Windstream reports quarterly loss of $66 million, continues to invest and expand Internet backbone

by Wesley Brown ([email protected]) 257 views 

After announcing a surprise $1.1 billion merger with Atlanta-based Earthlink ahead of Monday’s opening bell, Windstream Holdings posted another bruising quarterly loss as the Little Rock-based telecom expanded its national Internet backbone and fiber optic footprint to capture more business and wholesale customers.

For the period ended Sept. 30, the rural internet and fiber optic giant reported a net loss of $66 million or a loss of 72 cents per share, compared to a loss of $7 million or a loss of 8 cents per share a year ago. Revenues of $1.32 billion fell 12% below year ago levels of 1.5 billion.

A survey of nine Wall Street analysts had expected the Little Rock-based telecom and internet provider to report a third quarter net loss of 47 cents per share on revenue of $1.35 billion, according to Thomson Reuters.

“Windstream continues to advance our strategy to maximize shareholder value. During the third quarter, we further expanded enterprise contribution margin and grew consumer service revenue sequentially,” said Windstream President and CEO Tony Thomas. “We continued to make prudent capital investments to better leverage our extensive network to serve customers and provide incremental returns to shareholders. Additionally, we further improved our debt maturity profile and reduced future cash interest.”

Windstream said adjusted service revenues were $1.32 billion, a drop of 4% on a normalized basis, which excludes approximately $49 million in Connect America Fund Phase II revenue received in the third quarter of 2015 that related to prior periods. Connect America is the FCC’s program to expand access to voice and broadband services in hard-to-reach rural communities across the U.S.
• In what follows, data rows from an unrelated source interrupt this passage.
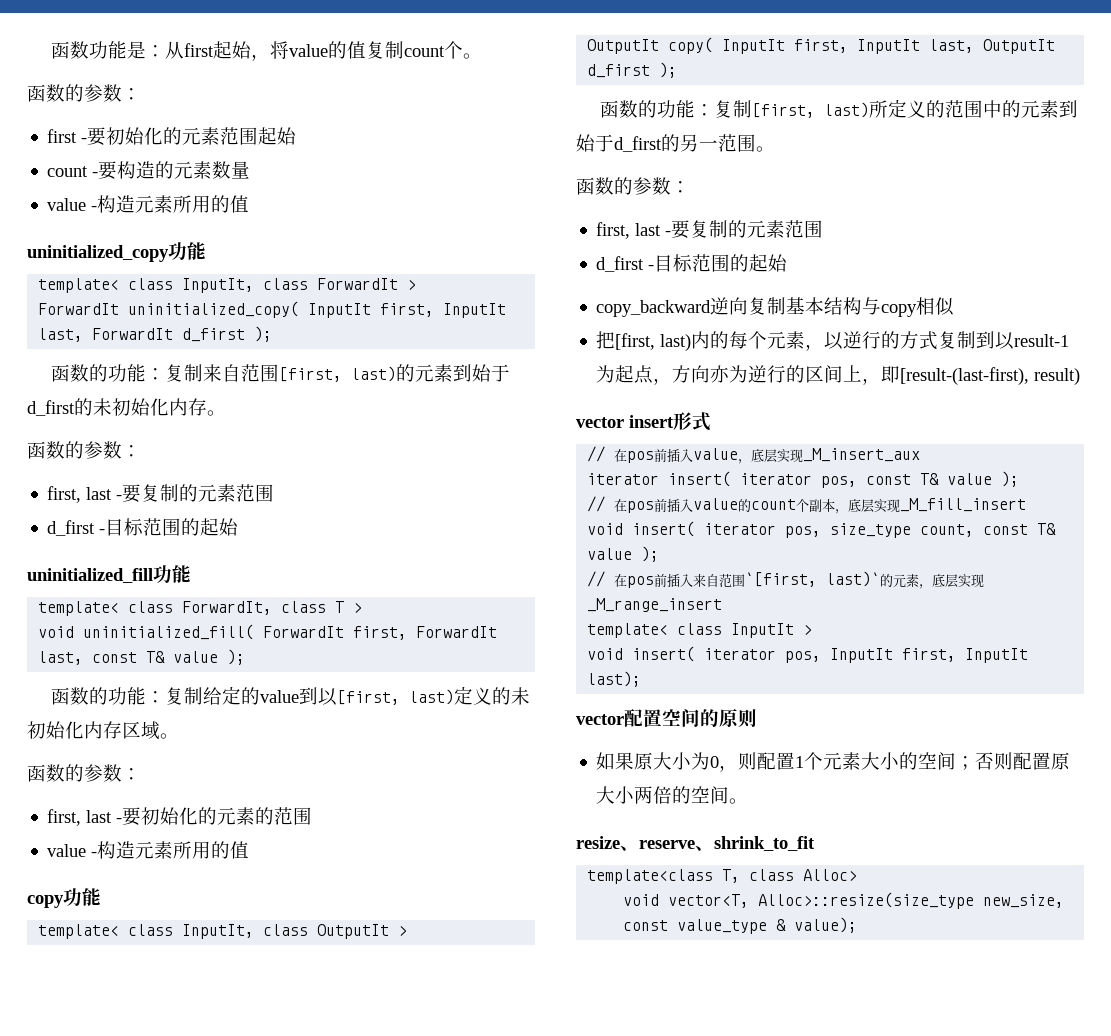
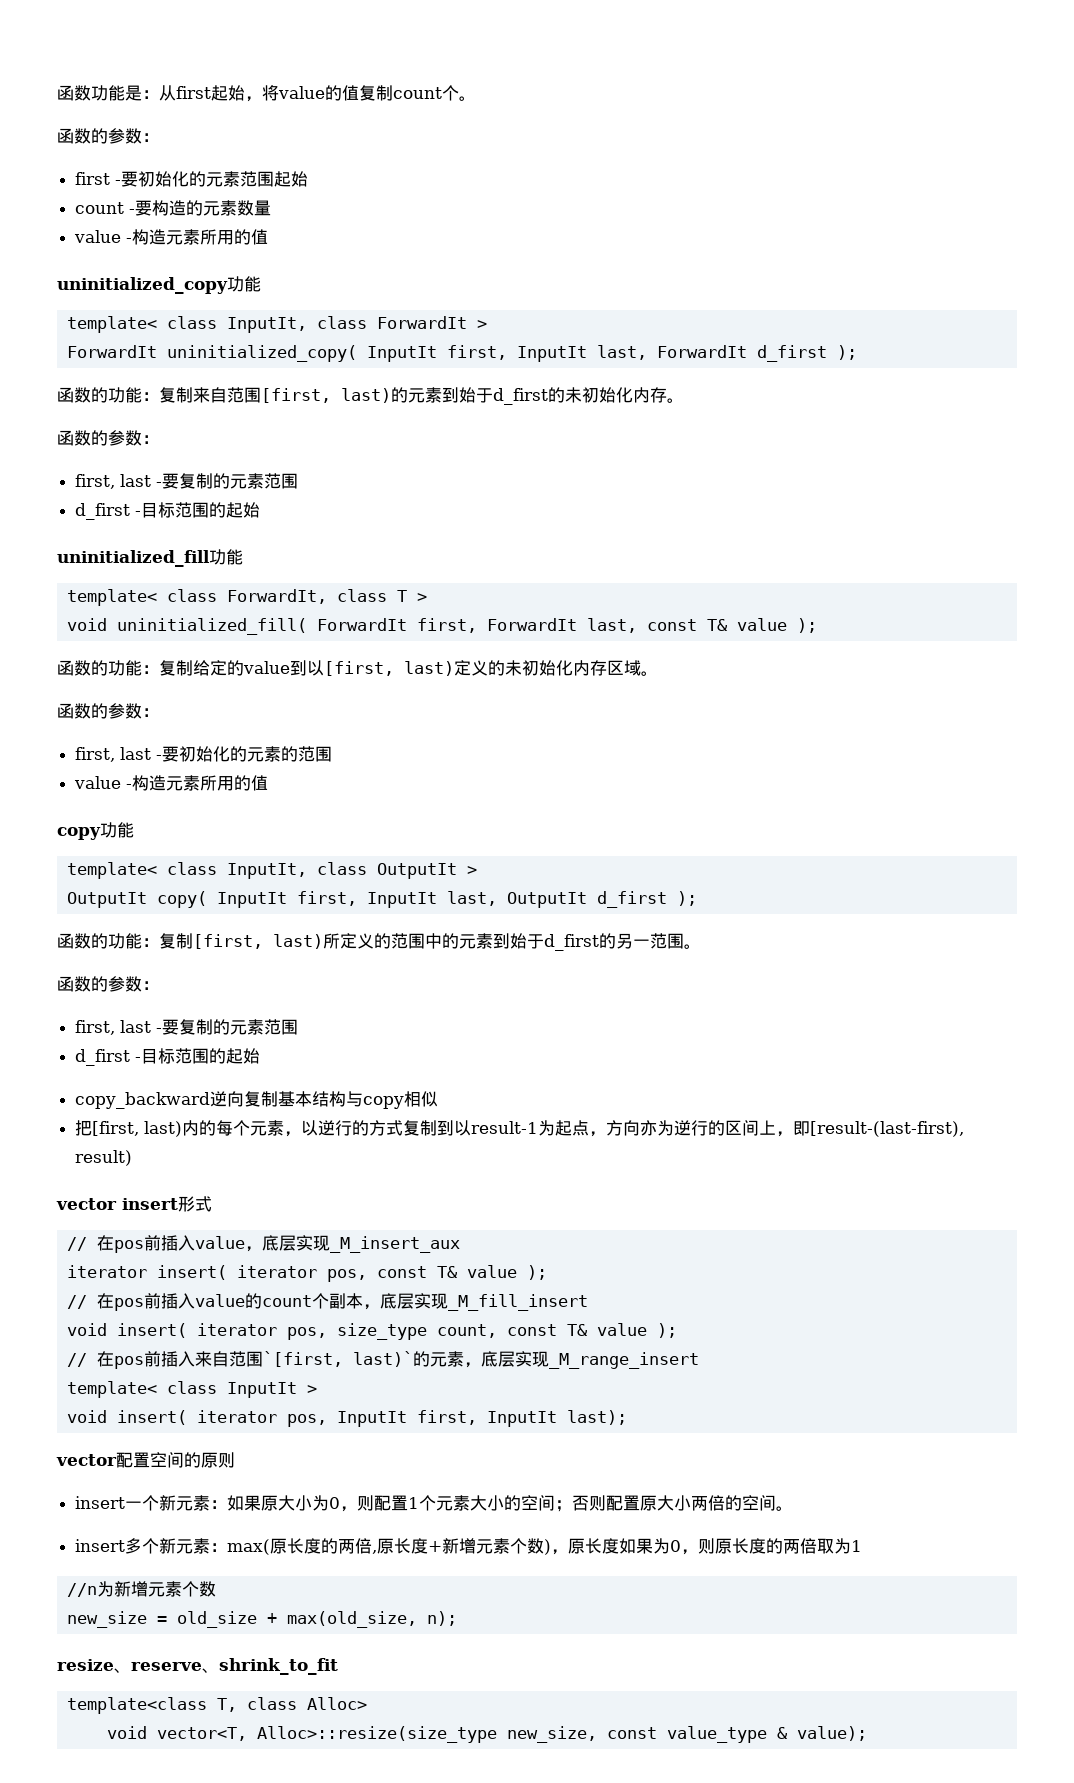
(757, 718) none -> [75,1495,228,1511] insert一个新元素：
(749, 801) none -> [75,1538,863,1555] [66,1581,216,1597] [66,1611,457,1628] // insert多个新元素：max(原长度的两倍,原长度+新增元素个数)，原长度如果为0，则原长度的两倍取为1 // //n为新增元素个数 // new_size = old_size + max(old_size, n);

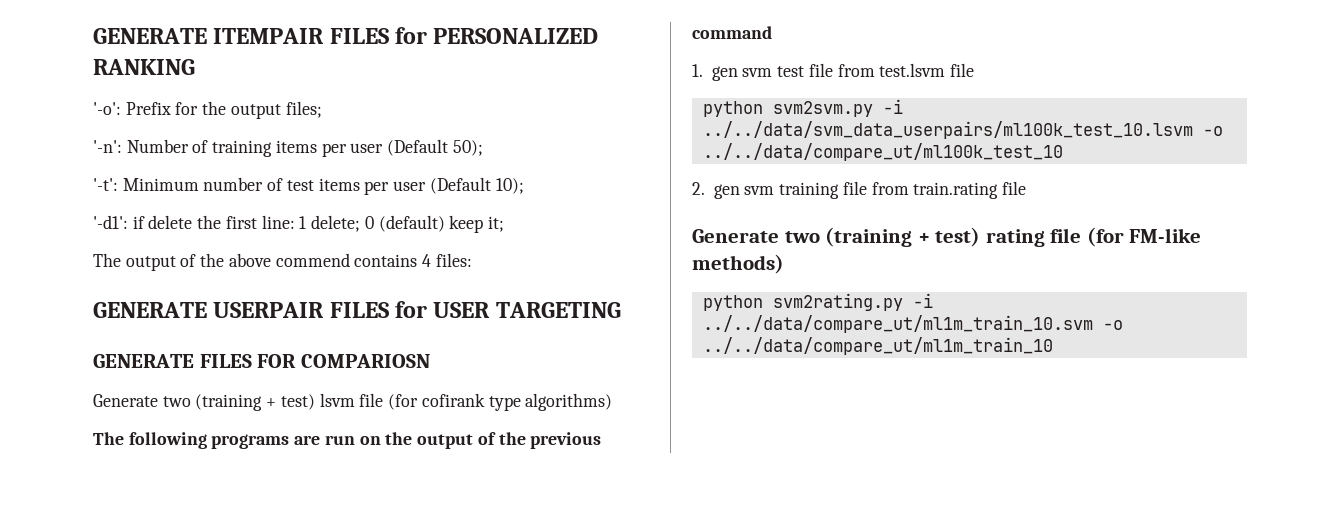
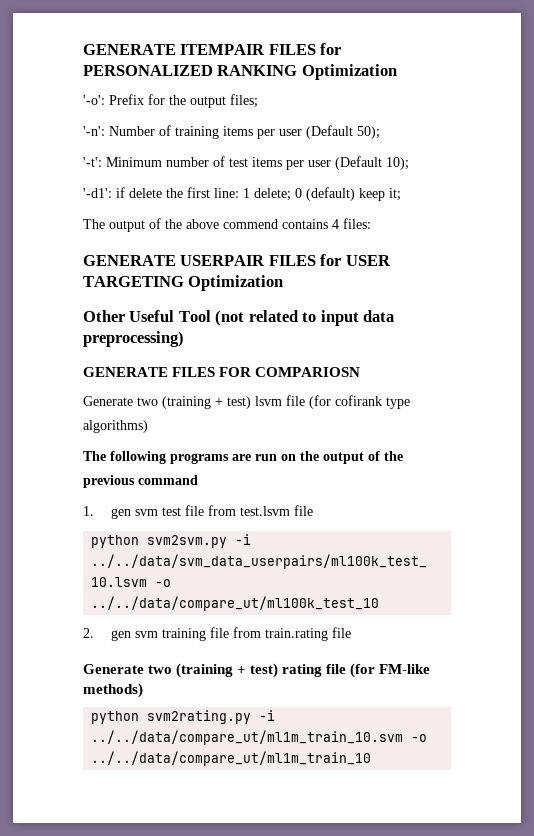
(195, 67) none -> [301,64,397,80] Optimization
(621, 310) none -> [188,275,284,291] [83,310,395,326] [83,331,184,347] Optimization // Other Useful Tool (not related to input data preprocessing)

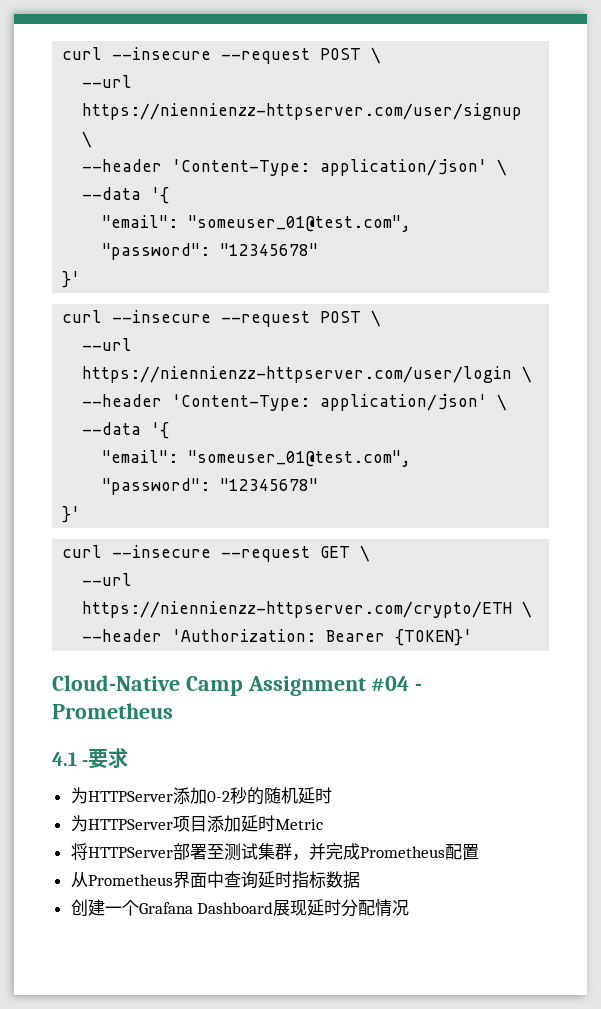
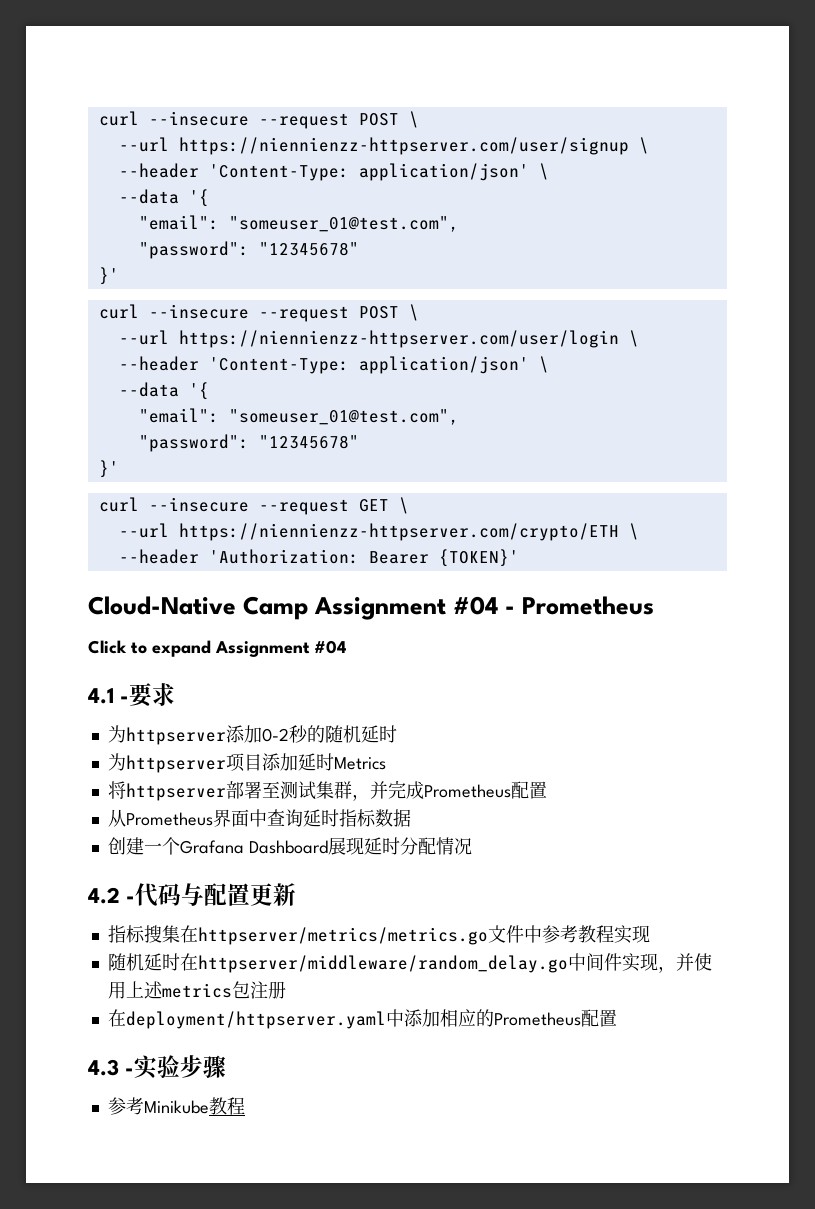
(173, 711) none -> [88,640,347,657] // Click to expand Assignment #04
[87,791,173,802] HTTPServer -> [125,727,226,745] httpserver
[87,819,173,830] HTTPServer -> [125,755,226,773] httpserver
[274,819,323,830] Metric -> [333,757,386,770] Metrics
[87,847,173,858] HTTPServer -> [125,783,226,801] httpserver
(410, 908) none -> [88,883,297,907] [107,925,650,945] [107,953,712,973] [107,981,286,999] [107,1009,617,1029] [88,1055,227,1079] [107,1097,245,1115] // 4.2 -代码与配置更新 // 指标搜集在httpserver/metrics/metrics.go文件中参考教程实现 // 随机延时在httpserver/middleware/random_delay.go中间件实现，并使用上述metrics包注册 // 在deployment/httpserver.yaml中添加相应的Prometheus配置 // 4.3 -实验步骤 // 参考Minikube教程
Windstream officials said the publicly traded telecom was able to reduce cash expenses through expense management by $47 million, or 5% from year ago levels.

Consumer and small business ILEC service revenues were $395 million, a decrease of 1% from the same period a year ago. Consumer service revenues were $312 million, an increase of $1 million sequentially. Consumer average revenue per household rose 2% sequentially and 6% year-over-year driven by broadband speed penetration gains across all tiers, improved modem rentals and sales of bundled services.

Wholesale service revenues were $155 million, a decrease of 8% year-over-year. Core wholesale and resale revenues were $145 million, a decrease of $4 million sequentially. Enterprise service revenues were $495 million, an increase of $4 million sequentially. Enterprise contribution margin was $83 million, or 16%, an increase of $20 million, or 31%, year-over-year.

Small business CLEC service revenues were $119 million and contribution margin was $37 million, or 31%. Through targeted price increases and incremental sales of additional services, average revenue per user increased 5% year-over-year.

Windstream affirmed its previously provided guidance for year earnings and revenue. The company expects total service revenue of $5.275 billion to $5.425 billion and adjusted operating income of $1.9 billion to $1.95 billion. Adjusted capital spending is expected to be between $800 million and $850 million.

Windstream’s merger partner Earthlink also announced its third quarter earnings ahead of Monday’s opening bell. The Atlanta-based Internet provider eked out a small profit of $200,000 on revenue of $235.1 million, compared to a net loss of $10.5 million a year ago.